From RAG to Memory: Non-Parametric Continual Learning for Large Language Models

AuthorsBernal Jiménez Gutiérrez, Yiheng Shu, Weijian Qi et al.

ICML 20252025

TL;DR

HippoRAG 2 integrates dense passage nodes, query-to-triple Personalized PageRank, and LLM-based recognition memory to reach 59.8 average F1 vs 57.0 for NV-Embed-v2 across seven RAG benchmarks.

SharePost on X LinkedIn

Read our summary here, or open the publisher PDF on the next tab.

THE PROBLEM

RAG loses human like memory robustness across tasks (HippoRAG 2 vs NV Embed v2 57.0 F1)

Existing structure augmented RAG systems drop below strong embedding RAG on all three benchmark types, despite being designed for sense making or associativity.

This means systems like GraphRAG, RAPTOR, LightRAG, and HippoRAG fail to maintain factual memory, sense making, and associativity simultaneously, limiting continual learning.

HOW IT WORKS

HippoRAG 2 — dense sparse integration plus recognition memory

HippoRAG 2 centers on Offline Indexing, a schema less Knowledge Graph, Dense Sparse Integration, Deeper Contextualization, and Recognition Memory to build long term memory.

You can think of HippoRAG 2 like a hippocampus plus neocortex: phrase nodes are sparse concept codes, while passage nodes are dense episodic traces tied together by Personalized PageRank.
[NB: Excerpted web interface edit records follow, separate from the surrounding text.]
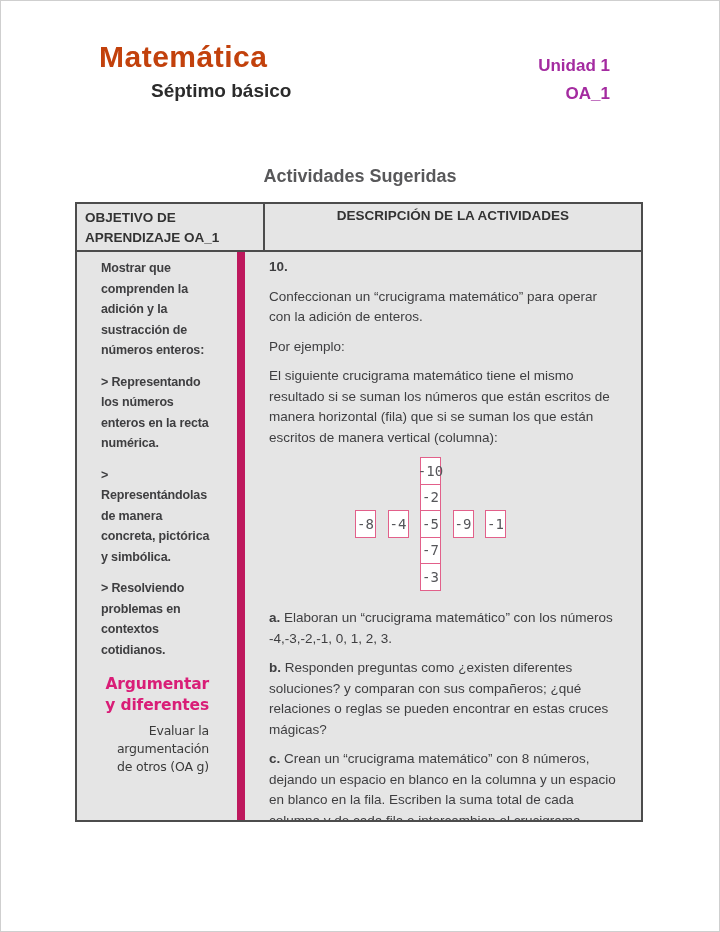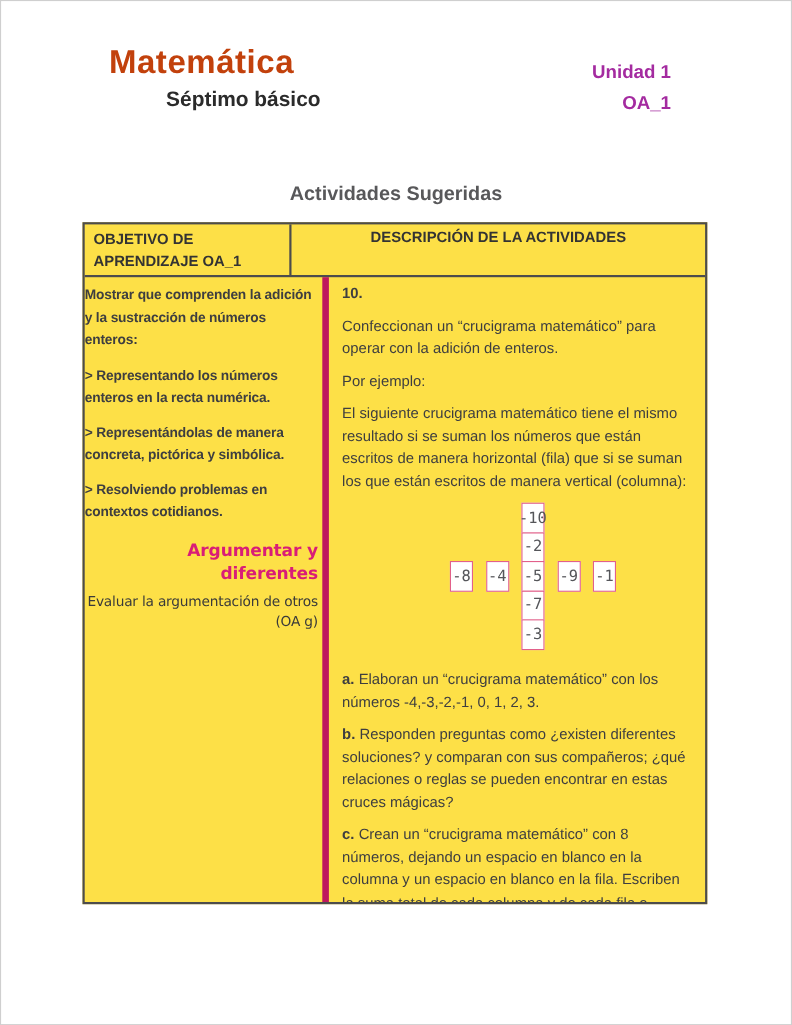--- a/index.html
+++ b/index.html
@@ -17,7 +17,7 @@
 
   
   .doc-table { position:absolute; left:75px; top:202px; width:568px; height:620px; box-sizing:border-box;
-               border:2px solid #4c4c4c; display:flex; flex-direction:column; background:#fde047; }
+               border:2px solid #4c4c4c; display:flex; flex-direction:column; background:#e5e5e5; }
   .thead { display:flex; border-bottom:2px solid #4c4c4c; height:48px; box-sizing:border-box; flex:0 0 auto; }
   .th-left { width:188px; box-sizing:border-box; border-right:2px solid #4c4c4c; padding:4px 8px;
              font-weight:bold; font-size:13.5px; line-height:20px; color:#333; }

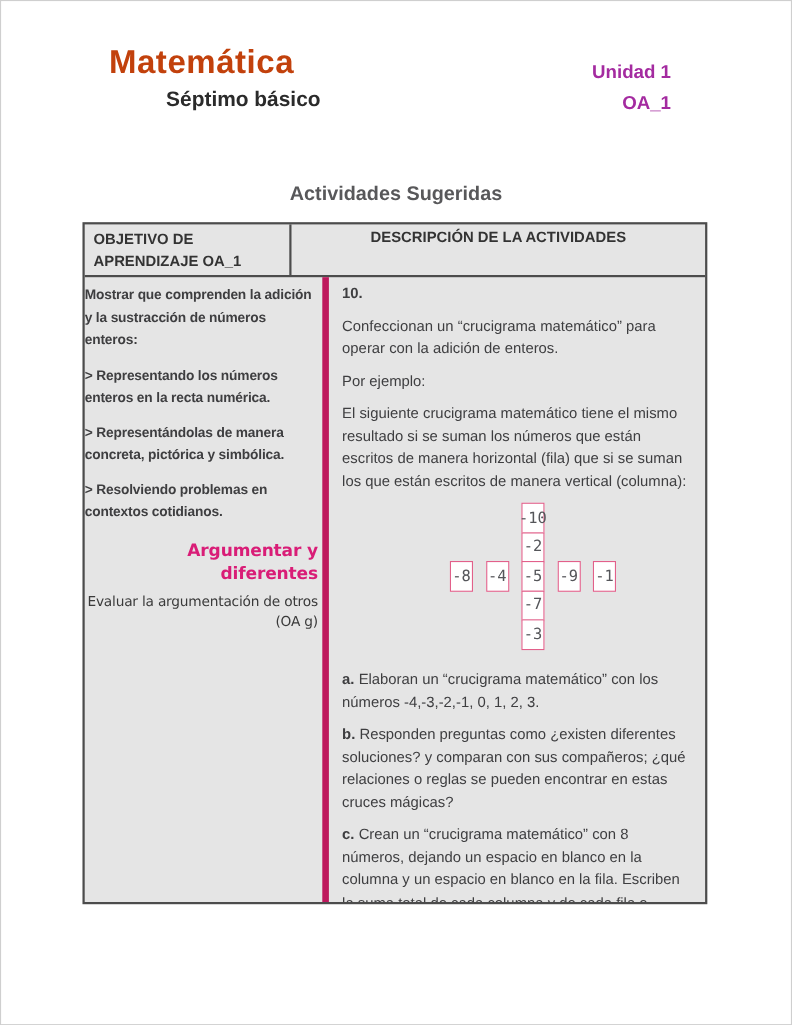--- a/index.html
+++ b/index.html
@@ -23,7 +23,7 @@
              font-weight:bold; font-size:13.5px; line-height:20px; color:#333; }
   .th-right { flex:1; text-align:center; padding-top:4px; font-weight:bold; font-size:13.5px; color:#333; }
   .tbody { display:flex; flex:1; min-height:0; }
-  .td-left { width:222px; box-sizing:border-box; border-right:6px solid #be185d; padding:6px 0;
+  .td-left { width:168px; box-sizing:border-box; border-right:8px solid #be185d; padding:6px 24px;
              font-size:12.5px; font-weight:bold; line-height:20.5px; letter-spacing:-0.15px; overflow:hidden; }
   .td-right { flex:1; padding:5px 12px; font-size:13.5px; line-height:20.5px; overflow:hidden; }
   .td-left p { margin:0 0 11px; }

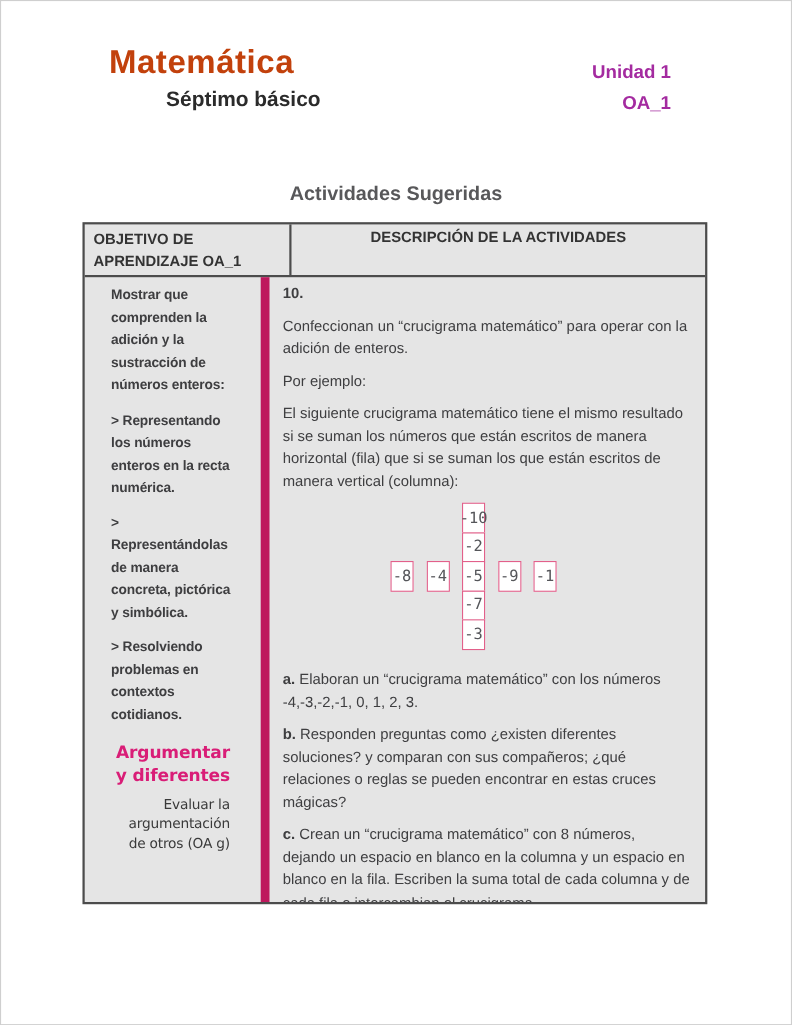--- a/index.html
+++ b/index.html
@@ -27,7 +27,7 @@
              font-size:12.5px; font-weight:bold; line-height:20.5px; letter-spacing:-0.15px; overflow:hidden; }
   .td-right { flex:1; padding:5px 12px; font-size:13.5px; line-height:20.5px; overflow:hidden; }
   .td-left p { margin:0 0 11px; }
-  .td-right p { margin:0 0 9px; }
+  .td-right p { margin:0 12px 9px; }
   .act-number { font-weight:bold; margin-bottom:10px; }
   .item-label { font-weight:bold; }
 

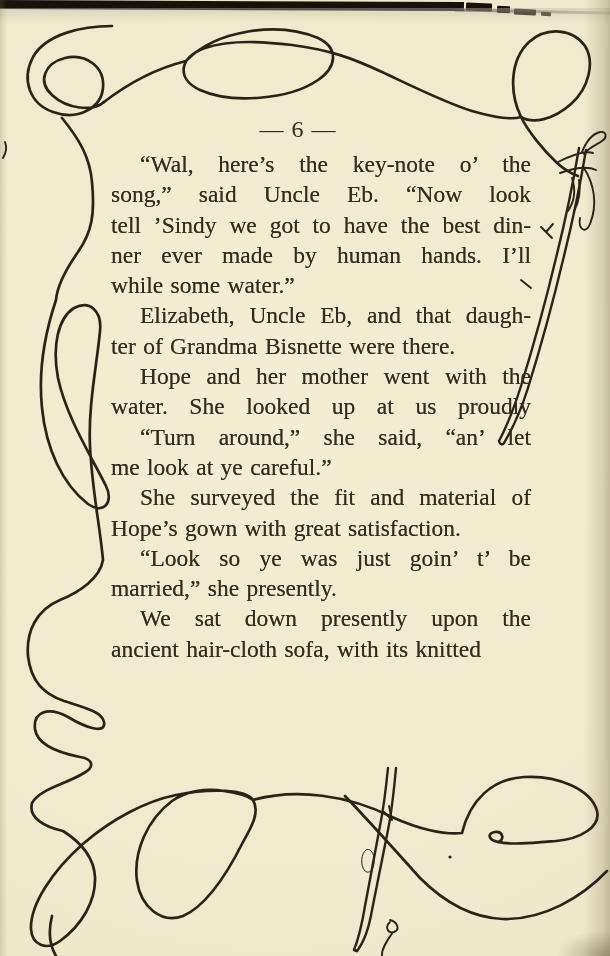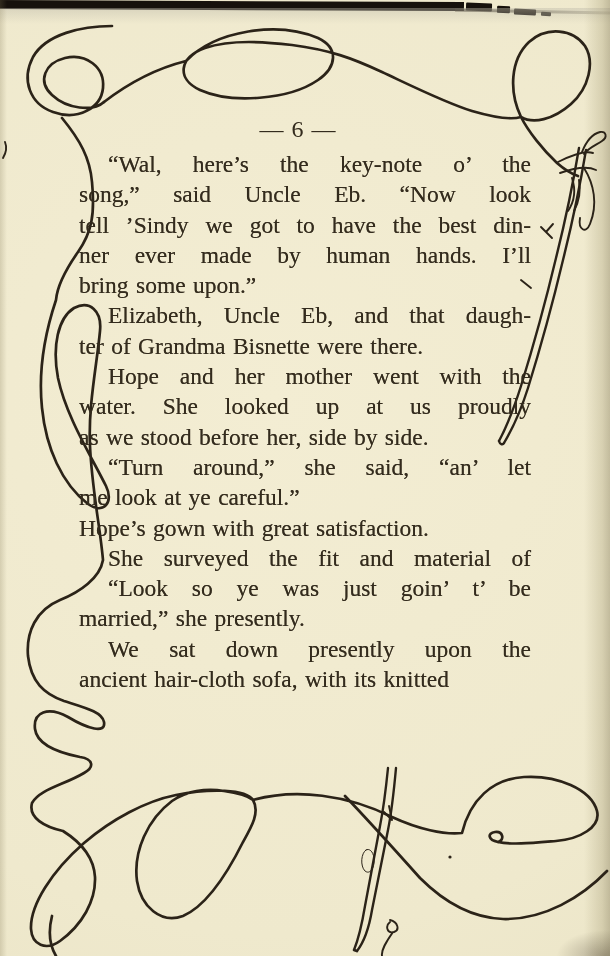--- a/index.html
+++ b/index.html
@@ -57,6 +57,7 @@
     display:block;height:30.3px;line-height:30.3px;
     text-align:justify;text-align-last:justify;
     white-space:normal;
+    margin-left:32px;
   }
   .ln.ind{text-indent:29px;}
   .ln.end{text-align-last:left;}

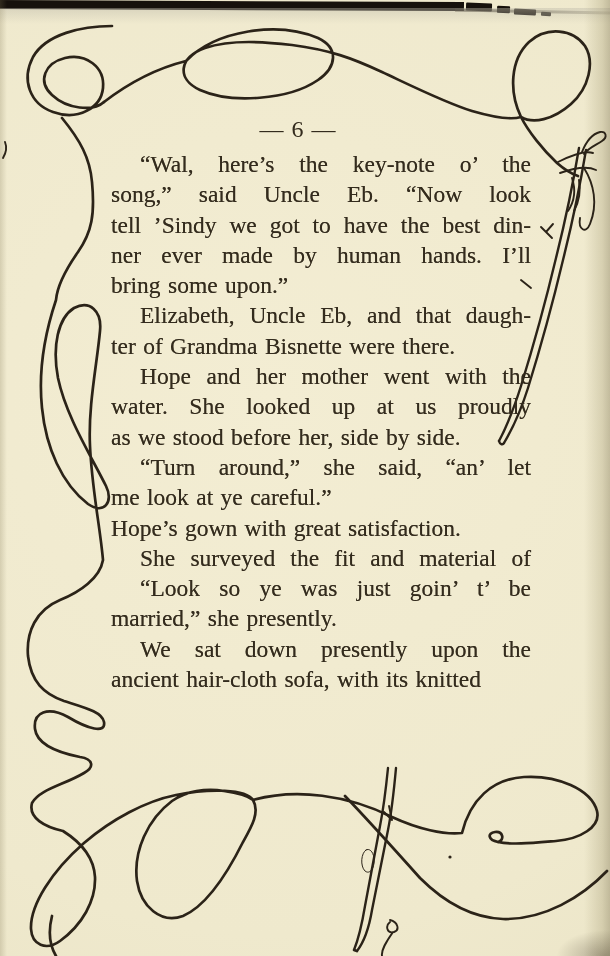--- a/index.html
+++ b/index.html
@@ -188,7 +188,7 @@
   <span class="ln">song,” said Uncle Eb. “Now look</span>
   <span class="ln">tell ’Sindy we got to have the best din-</span>
   <span class="ln">ner ever made by human hands. I’ll</span>
-  <span class="ln end">bring some upon.”</span>
+  <span class="ln end">while some water.”</span>
   <span class="ln ind">Elizabeth, Uncle Eb, and that daugh-</span>
   <span class="ln end">ter of Grandma Bisnette were there.</span>
   <span class="ln ind">Hope and her mother went with the</span>

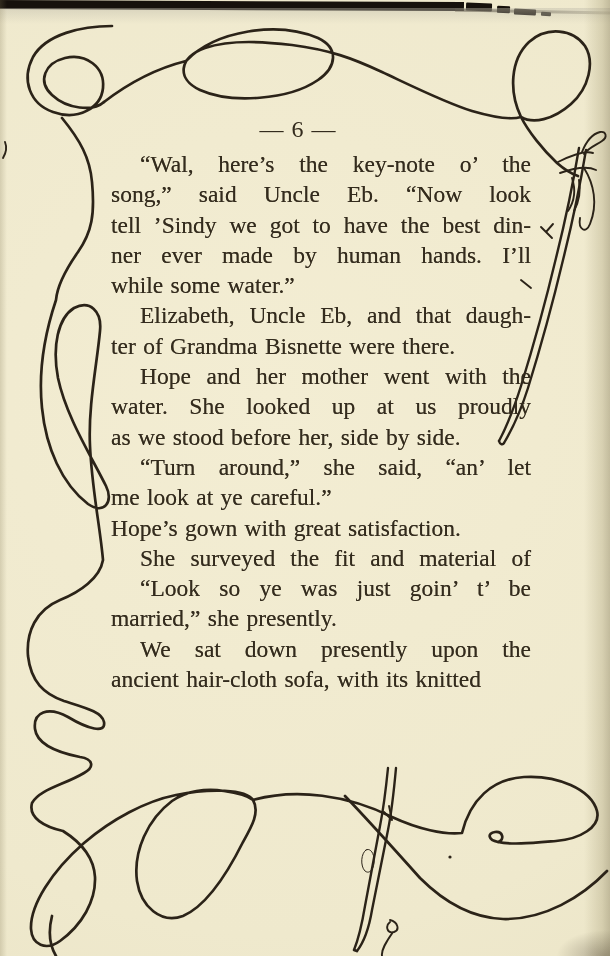--- a/index.html
+++ b/index.html
@@ -193,7 +193,6 @@
   <span class="ln end">ter of Grandma Bisnette were there.</span>
   <span class="ln ind">Hope and her mother went with the</span>
   <span class="ln">water. She looked up at us proudly</span>
-  <span class="ln end">as we stood before her, side by side.</span>
   <span class="ln ind">“Turn around,” she said, “an’ let</span>
   <span class="ln end">me look at ye careful.”</span>
   <span class="ln end">Hope’s gown with great satisfaction.</span>

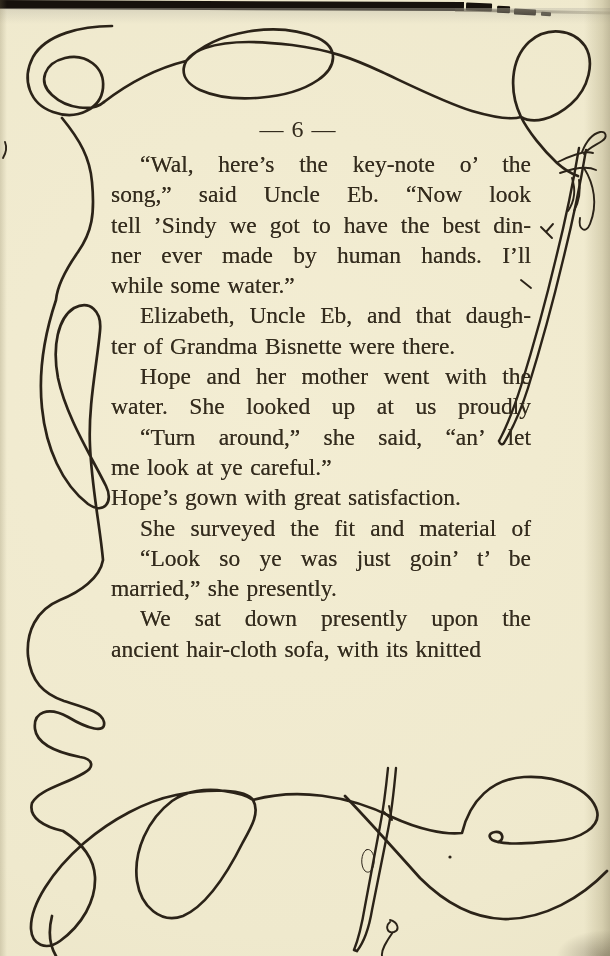--- a/index.html
+++ b/index.html
@@ -195,8 +195,8 @@
   <span class="ln">water. She looked up at us proudly</span>
   <span class="ln ind">“Turn around,” she said, “an’ let</span>
   <span class="ln end">me look at ye careful.”</span>
+  <span class="ln ind">She surveyed the fit and material of</span>
   <span class="ln end">Hope’s gown with great satisfaction.</span>
-  <span class="ln ind">She surveyed the fit and material of</span>
   <span class="ln ind">“Look so ye was just goin’ t’ be</span>
   <span class="ln end">married,” she presently.</span>
   <span class="ln ind">We sat down presently upon the</span>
This design lets HippoRAG 2 retrieve multi hop, context rich evidence that a plain context window or pure vector retriever cannot assemble reliably.

DIAGRAM

Online retrieval pipeline with recognition memory

Sequence of how HippoRAG 2 processes a query through query to triple retrieval, LLM based triple filtering, graph search, and QA reading.

DIAGRAM

Evaluation pipeline across factual, associative, and sense making tasks

Flowchart of how HippoRAG 2 is evaluated on simple QA, multi hop QA, and discourse understanding benchmarks using shared retrieval and QA readers.

PROCESS

How HippoRAG 2 Handles a Query in Online Retrieval

01
Dense Sparse Integration
HippoRAG 2 embeds the query and links it to phrase and passage nodes via Dense Sparse Integration, preparing seed candidates in the Knowledge Graph.
02
Deeper Contextualization
HippoRAG 2 applies Deeper Contextualization by performing query to triple retrieval, aligning the full query with contextual triples instead of isolated entities.
03
Recognition Memory
HippoRAG 2 invokes Recognition Memory, using an LLM to filter top k retrieved triples and keep only those relevant as seed phrase nodes.
04
Personalized PageRank Graph Search
HippoRAG 2 runs Personalized PageRank on the Knowledge Graph with weighted phrase and passage seeds, then feeds top passages to the QA reader for answering.

KEY CONTRIBUTIONS

Key Contributions

01
Dense Sparse Integration
HippoRAG 2 augments phrase based Knowledge Graph nodes with passage nodes and context edges, enabling dense sparse integration and achieving 78.2 average Recall@5 versus 73.4 for NV-Embed-v2.
02
Deeper Contextualization and Recognition Memory
HippoRAG 2 introduces query to triple linking plus Recognition Memory triple filtering, improving multi hop Recall@5 on MuSiQue from 69.7 to 74.7 over NV-Embed-v2.
03
Non Parametric Continual Learning Evaluation
HippoRAG 2 is evaluated across factual, multi hop, and discourse tasks, reaching 59.8 average F1 versus 57.0 for NV-Embed-v2 with Llama 3.3 70B as QA reader.

RESULTS

By the Numbers

Avg F1

59.8

+2.8 over NV-Embed-v2

2Wiki F1

71.0

+9.5 over NV-Embed-v2

MuSiQue Recall@5

74.7

+5.0 over NV-Embed-v2

2Wiki Recall@5

90.4

+13.9 over NV-Embed-v2

On the joint RAG benchmark suite spanning NaturalQuestions, PopQA, MuSiQue, 2Wiki, HotpotQA, LV-Eval, and NarrativeQA, HippoRAG 2 demonstrates stronger retrieval and QA than NV-Embed-v2. These results show HippoRAG 2 can maintain factual, associative, and sense making performance in a single non parametric continual learning system.

BENCHMARK

By the Numbers

BENCHMARK

QA performance (F1 scores) on RAG benchmarks using Llama 3.3 70B Instruct as the QA reader

Average F1 score across seven RAG benchmarks with Llama 3.3 70B Instruct QA reader.

BENCHMARK

Retrieval performance (passage recall@5) on RAG benchmarks

Average passage Recall@5 across NQ, PopQA, MuSiQue, 2Wiki, and HotpotQA.

KEY INSIGHT

The Counterintuitive Finding

Despite adding graph structure and LLM filtering, HippoRAG 2 does not hurt simple QA, reaching 63.3 F1 on NQ versus 61.9 for NV-Embed-v2.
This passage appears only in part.